▸ Aim of the exercise
In which lines of the data does the string "preview" appear? Copy every one.
───── Data for the task ─────
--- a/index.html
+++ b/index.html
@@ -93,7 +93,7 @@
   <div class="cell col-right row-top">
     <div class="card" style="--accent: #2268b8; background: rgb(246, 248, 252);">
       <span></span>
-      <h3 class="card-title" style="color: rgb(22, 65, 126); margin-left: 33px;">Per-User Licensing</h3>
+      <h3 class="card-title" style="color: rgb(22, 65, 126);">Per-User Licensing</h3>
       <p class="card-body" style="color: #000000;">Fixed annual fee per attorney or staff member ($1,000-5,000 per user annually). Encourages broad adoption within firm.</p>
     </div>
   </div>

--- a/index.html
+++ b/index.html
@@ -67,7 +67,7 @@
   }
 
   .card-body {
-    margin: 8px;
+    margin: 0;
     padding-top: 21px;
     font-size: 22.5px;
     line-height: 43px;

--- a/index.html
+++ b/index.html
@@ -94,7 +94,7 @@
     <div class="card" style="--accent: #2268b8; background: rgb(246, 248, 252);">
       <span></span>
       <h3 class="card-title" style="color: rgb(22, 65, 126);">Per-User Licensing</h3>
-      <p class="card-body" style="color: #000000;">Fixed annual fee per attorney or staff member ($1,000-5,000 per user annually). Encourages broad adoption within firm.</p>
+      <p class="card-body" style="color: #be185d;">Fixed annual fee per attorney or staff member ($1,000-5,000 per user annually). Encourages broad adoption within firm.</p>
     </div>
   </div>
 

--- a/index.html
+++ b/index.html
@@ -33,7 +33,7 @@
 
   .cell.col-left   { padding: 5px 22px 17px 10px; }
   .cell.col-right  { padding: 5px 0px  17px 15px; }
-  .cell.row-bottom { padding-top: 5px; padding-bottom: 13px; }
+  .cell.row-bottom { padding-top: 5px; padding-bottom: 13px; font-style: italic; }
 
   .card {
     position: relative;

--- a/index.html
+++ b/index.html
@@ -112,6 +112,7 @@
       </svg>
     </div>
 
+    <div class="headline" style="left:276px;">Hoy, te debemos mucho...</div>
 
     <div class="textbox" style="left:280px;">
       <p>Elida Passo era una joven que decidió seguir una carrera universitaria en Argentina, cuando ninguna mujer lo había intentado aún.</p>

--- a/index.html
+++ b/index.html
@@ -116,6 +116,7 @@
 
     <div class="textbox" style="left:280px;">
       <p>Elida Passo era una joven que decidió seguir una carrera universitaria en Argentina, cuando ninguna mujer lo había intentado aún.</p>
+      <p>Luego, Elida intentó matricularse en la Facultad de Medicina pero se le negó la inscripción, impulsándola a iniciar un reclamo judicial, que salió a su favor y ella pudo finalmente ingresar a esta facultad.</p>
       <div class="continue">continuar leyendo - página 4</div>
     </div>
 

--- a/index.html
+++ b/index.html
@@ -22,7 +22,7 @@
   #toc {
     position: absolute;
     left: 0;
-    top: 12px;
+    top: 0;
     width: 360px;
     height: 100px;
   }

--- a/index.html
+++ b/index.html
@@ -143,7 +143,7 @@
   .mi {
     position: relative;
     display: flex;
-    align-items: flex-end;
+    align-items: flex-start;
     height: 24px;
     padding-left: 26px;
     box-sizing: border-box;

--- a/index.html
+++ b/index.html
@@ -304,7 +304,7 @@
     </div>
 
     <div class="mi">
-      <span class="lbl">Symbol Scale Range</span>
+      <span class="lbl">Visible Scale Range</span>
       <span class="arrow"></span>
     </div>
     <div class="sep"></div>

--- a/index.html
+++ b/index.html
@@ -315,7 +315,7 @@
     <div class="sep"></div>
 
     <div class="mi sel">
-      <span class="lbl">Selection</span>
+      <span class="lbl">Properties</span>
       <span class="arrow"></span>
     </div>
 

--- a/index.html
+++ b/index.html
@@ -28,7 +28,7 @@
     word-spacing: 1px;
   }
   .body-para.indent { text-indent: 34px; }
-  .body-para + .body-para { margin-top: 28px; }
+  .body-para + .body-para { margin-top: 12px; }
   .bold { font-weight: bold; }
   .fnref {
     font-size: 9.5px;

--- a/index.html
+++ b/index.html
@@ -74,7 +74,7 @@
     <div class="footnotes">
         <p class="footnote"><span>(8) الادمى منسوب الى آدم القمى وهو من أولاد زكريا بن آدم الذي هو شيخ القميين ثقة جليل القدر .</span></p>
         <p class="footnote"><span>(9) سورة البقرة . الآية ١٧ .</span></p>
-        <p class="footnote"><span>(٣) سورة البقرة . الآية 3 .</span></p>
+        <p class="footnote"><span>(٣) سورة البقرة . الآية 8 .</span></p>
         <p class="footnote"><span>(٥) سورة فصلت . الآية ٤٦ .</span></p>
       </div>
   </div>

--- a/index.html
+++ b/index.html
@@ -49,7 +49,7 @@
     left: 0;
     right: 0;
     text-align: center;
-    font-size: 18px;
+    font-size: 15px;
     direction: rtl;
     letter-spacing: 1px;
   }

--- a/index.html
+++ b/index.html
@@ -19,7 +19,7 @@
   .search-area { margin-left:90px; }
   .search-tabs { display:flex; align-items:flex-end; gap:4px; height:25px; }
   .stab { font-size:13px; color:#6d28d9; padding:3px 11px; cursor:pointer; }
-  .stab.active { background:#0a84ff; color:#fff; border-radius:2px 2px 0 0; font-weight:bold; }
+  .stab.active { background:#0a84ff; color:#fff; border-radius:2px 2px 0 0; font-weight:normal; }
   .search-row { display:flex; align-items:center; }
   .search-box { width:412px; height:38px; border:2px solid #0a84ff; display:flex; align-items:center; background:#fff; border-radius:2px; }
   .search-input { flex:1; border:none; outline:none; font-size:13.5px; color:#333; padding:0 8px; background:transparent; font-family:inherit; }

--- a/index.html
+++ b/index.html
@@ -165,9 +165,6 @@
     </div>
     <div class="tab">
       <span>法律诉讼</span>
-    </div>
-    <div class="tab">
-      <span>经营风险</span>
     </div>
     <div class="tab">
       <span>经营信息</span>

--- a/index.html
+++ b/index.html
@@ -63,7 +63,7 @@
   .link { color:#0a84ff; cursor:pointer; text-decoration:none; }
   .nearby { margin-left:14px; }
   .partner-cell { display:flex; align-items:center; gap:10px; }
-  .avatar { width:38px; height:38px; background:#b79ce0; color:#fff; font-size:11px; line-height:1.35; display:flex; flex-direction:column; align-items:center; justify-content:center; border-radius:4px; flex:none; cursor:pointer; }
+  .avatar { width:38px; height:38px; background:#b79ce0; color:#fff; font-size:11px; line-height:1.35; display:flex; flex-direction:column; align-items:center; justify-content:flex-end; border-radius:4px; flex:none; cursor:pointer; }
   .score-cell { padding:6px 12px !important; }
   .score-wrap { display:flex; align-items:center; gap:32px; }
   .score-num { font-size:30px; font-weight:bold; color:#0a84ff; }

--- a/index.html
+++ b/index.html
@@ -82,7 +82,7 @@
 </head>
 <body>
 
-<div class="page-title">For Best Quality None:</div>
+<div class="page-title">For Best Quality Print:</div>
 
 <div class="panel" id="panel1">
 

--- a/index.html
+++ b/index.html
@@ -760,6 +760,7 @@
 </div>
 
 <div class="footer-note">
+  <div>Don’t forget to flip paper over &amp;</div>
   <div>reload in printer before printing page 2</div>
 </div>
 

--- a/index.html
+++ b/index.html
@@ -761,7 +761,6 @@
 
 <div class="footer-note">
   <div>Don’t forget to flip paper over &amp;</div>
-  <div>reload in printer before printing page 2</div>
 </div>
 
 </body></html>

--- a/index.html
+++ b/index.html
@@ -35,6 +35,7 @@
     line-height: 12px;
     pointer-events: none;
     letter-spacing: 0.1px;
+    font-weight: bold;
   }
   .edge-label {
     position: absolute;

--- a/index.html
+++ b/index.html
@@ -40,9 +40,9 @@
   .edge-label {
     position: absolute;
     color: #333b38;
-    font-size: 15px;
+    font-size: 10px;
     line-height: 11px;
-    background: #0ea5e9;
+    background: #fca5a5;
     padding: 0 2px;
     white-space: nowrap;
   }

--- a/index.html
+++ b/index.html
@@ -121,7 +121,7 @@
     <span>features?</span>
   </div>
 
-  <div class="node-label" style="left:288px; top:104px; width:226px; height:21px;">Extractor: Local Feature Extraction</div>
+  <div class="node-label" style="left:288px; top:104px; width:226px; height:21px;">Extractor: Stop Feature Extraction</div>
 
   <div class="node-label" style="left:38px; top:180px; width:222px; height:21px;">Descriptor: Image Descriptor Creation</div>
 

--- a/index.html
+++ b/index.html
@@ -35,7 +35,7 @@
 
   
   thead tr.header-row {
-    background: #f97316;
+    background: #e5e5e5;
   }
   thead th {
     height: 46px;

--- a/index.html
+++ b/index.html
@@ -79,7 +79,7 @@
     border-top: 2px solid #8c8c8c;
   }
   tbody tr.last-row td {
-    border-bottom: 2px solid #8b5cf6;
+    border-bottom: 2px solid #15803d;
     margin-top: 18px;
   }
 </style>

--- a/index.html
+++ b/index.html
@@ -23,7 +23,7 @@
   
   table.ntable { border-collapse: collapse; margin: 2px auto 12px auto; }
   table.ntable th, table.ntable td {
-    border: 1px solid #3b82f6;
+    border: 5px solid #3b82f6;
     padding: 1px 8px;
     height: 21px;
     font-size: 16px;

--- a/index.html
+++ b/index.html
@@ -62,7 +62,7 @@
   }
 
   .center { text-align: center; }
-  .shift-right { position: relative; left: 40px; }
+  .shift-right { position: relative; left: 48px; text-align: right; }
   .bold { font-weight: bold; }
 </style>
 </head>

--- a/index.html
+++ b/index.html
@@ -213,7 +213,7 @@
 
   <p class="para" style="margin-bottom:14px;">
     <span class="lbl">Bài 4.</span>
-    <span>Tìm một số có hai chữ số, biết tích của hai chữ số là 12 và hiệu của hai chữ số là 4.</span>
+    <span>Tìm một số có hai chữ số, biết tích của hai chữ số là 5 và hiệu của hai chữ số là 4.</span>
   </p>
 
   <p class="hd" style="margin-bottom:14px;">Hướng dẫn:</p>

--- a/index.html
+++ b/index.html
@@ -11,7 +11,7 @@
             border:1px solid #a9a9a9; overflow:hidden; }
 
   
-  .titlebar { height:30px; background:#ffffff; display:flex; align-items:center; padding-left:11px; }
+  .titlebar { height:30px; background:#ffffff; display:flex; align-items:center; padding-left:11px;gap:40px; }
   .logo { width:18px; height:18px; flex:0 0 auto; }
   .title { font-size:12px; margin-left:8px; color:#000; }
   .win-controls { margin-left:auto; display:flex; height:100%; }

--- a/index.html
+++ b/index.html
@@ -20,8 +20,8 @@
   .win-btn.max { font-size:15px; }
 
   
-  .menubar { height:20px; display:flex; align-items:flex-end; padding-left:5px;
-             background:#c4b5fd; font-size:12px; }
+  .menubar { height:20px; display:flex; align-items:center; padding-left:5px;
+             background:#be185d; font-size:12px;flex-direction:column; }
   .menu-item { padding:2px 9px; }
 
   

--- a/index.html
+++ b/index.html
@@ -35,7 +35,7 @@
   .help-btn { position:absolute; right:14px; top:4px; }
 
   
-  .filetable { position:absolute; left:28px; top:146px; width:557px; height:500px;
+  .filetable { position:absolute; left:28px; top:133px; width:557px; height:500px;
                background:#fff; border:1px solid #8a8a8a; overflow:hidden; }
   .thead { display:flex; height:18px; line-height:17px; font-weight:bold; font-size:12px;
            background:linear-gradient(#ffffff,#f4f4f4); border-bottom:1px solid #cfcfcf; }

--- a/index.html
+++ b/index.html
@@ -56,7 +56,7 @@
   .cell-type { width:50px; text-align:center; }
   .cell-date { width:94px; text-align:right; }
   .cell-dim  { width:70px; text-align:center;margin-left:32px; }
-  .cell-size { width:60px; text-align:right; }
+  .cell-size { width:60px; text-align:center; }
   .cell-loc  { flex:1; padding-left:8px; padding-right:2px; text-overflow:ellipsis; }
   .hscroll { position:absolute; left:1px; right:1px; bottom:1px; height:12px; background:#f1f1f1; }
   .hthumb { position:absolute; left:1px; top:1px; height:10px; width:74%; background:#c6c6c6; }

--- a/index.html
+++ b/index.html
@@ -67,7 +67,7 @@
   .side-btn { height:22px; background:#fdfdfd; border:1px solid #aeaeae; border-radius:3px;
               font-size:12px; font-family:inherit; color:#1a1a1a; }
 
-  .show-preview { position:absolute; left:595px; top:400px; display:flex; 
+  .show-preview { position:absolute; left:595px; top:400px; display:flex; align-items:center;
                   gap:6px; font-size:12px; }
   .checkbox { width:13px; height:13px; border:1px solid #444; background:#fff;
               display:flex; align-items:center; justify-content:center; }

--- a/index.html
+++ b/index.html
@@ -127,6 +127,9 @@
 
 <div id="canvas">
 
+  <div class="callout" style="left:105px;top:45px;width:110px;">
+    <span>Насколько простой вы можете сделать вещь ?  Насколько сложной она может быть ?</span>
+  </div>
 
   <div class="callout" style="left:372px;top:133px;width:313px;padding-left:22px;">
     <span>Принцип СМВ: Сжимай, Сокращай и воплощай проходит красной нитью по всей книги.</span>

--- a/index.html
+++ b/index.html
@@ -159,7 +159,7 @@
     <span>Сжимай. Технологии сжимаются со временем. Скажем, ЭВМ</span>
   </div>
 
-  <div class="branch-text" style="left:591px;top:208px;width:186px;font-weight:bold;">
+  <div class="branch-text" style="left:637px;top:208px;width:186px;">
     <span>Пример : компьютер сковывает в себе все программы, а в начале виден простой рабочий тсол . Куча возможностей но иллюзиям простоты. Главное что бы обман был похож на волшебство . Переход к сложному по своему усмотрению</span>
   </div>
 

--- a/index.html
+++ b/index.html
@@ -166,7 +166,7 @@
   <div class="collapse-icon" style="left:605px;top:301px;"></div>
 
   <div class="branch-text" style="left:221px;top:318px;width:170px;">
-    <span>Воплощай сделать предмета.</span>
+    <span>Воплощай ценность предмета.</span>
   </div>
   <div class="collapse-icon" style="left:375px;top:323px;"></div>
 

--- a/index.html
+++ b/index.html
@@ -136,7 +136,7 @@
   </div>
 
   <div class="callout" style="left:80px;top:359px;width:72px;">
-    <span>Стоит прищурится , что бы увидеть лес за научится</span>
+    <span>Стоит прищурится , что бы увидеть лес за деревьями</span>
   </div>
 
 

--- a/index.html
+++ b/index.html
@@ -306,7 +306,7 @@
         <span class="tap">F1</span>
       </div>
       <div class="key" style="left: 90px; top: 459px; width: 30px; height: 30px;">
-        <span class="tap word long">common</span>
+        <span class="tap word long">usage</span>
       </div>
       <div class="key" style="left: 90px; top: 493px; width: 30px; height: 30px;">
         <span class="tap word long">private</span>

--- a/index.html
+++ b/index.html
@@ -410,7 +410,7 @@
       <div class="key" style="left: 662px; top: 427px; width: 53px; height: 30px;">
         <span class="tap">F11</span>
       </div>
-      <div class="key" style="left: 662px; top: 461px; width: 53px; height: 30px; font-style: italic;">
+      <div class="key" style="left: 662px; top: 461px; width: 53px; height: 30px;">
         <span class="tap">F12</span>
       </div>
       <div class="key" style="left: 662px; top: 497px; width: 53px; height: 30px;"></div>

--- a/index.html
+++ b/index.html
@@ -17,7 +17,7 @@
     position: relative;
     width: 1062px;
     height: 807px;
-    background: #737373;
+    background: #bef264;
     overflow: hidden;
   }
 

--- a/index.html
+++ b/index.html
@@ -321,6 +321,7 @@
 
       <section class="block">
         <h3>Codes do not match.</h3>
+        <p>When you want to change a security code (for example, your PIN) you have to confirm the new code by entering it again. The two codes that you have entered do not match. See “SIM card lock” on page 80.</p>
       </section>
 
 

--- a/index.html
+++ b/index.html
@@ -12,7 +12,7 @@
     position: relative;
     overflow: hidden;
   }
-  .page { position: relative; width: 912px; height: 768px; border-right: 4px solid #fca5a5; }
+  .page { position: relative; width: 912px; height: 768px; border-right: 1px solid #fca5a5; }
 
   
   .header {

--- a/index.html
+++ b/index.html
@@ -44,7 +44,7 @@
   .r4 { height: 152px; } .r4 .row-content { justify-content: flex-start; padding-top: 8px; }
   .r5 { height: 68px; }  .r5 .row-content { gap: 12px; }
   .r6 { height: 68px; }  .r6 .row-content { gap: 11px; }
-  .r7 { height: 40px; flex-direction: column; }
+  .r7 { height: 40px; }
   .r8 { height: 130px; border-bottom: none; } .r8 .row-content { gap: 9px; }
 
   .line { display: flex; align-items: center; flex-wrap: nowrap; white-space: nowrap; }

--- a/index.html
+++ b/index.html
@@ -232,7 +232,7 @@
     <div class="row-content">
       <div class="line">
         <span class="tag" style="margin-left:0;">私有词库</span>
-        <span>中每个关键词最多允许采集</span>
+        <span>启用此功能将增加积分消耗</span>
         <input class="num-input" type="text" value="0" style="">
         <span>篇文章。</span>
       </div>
─────
▸ Result below
-  .show-preview { position:absolute; left:595px; top:400px; display:flex; 
+  .show-preview { position:absolute; left:595px; top:400px; display:flex; align-items:center;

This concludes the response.